* _ASSIGNMENT_
Scan each line of the records for the word "right" and extract the ones that have it.

* _EXCERPTED DATA_
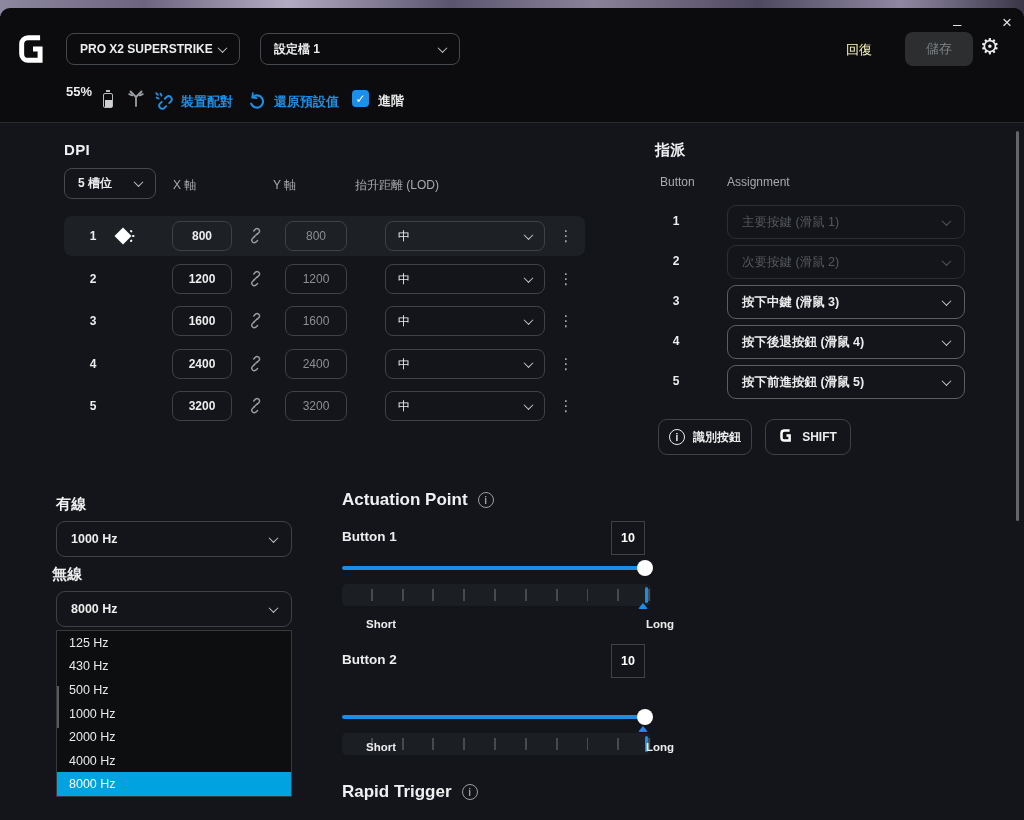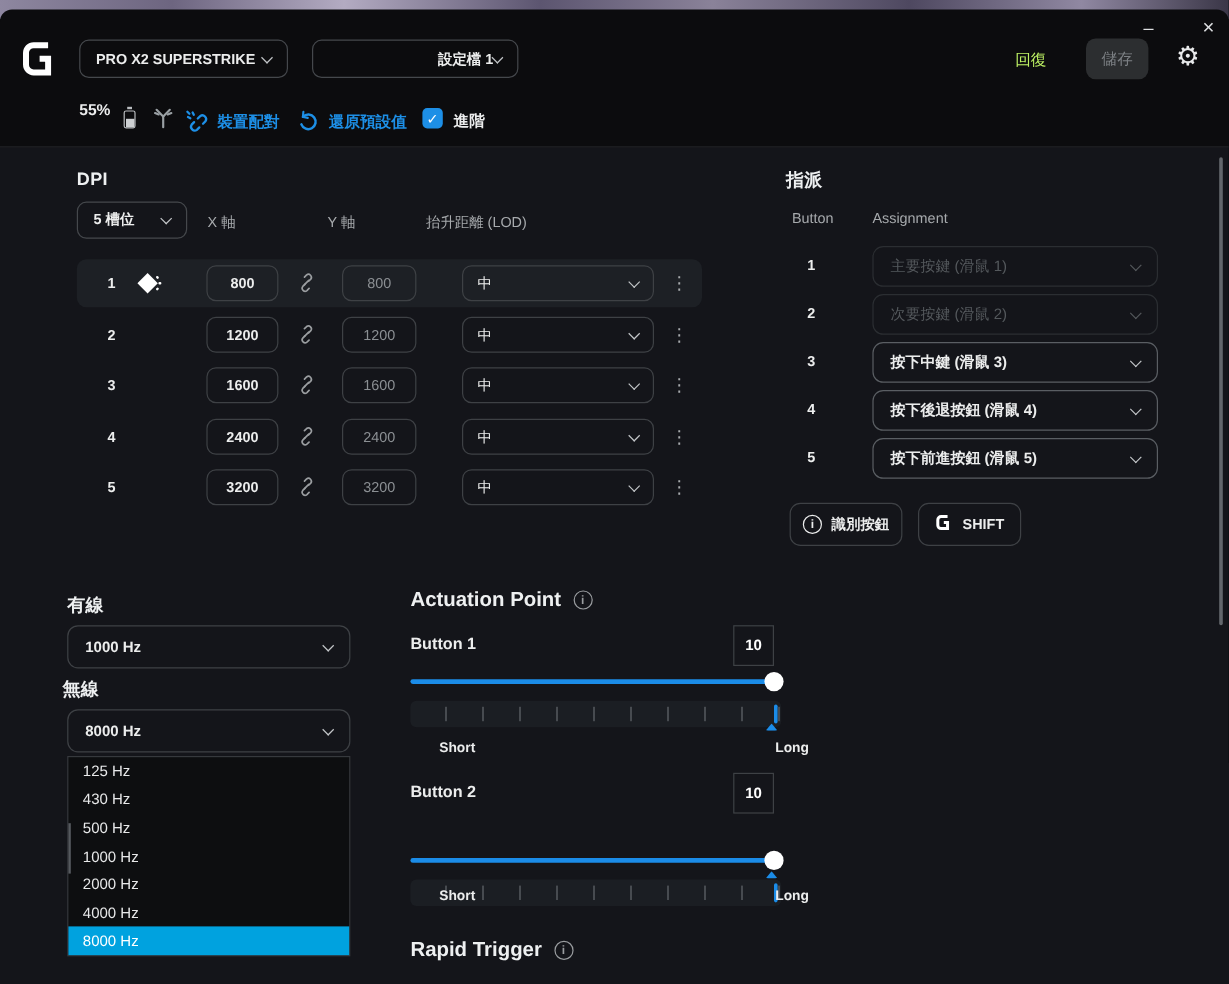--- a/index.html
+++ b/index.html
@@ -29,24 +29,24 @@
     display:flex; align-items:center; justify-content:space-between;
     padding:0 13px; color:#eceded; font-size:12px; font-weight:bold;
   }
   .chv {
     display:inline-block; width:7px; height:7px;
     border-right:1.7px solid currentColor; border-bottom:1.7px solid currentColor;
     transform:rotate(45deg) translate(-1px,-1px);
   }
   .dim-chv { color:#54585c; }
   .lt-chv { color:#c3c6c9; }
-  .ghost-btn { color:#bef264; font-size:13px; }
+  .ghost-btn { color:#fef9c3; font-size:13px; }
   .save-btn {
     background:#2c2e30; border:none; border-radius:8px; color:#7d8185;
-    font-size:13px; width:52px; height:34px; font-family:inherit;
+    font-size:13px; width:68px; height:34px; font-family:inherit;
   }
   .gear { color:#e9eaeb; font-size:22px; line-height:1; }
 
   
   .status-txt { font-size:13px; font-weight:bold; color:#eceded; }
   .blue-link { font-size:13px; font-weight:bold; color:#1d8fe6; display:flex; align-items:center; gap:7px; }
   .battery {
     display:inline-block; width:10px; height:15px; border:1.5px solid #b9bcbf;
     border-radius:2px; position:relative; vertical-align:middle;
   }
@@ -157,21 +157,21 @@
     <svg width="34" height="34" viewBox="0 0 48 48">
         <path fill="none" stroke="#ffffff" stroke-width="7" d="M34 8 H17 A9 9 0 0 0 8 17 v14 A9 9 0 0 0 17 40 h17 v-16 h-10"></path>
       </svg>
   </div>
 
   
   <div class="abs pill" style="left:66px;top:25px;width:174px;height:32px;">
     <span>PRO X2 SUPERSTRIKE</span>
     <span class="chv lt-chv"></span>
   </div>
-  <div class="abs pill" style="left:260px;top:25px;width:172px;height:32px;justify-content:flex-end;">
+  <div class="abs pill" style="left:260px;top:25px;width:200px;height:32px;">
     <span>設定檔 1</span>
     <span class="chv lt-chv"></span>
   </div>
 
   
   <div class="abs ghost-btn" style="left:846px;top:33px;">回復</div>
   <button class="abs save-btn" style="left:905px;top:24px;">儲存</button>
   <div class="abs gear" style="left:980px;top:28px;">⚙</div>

--

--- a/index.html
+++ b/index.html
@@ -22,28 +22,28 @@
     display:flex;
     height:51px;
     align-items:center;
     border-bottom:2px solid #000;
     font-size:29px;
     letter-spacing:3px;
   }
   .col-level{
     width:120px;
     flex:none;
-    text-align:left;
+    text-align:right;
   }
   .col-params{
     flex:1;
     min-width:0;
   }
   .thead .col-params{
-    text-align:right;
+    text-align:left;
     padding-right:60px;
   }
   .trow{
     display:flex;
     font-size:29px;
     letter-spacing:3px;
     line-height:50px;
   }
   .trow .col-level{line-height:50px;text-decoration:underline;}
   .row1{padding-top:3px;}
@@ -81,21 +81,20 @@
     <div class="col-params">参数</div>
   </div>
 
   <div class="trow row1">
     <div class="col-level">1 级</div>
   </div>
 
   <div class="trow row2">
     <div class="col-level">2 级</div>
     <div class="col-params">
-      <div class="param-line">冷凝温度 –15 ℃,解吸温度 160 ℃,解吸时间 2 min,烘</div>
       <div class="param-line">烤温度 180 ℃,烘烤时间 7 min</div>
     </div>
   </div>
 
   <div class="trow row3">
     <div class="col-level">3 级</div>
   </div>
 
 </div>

* _RESPONSE TO THE EXERCISE_
     border-right:1.7px solid currentColor; border-bottom:1.7px solid currentColor;
+    text-align:right;
-    text-align:right;
     padding-right:60px;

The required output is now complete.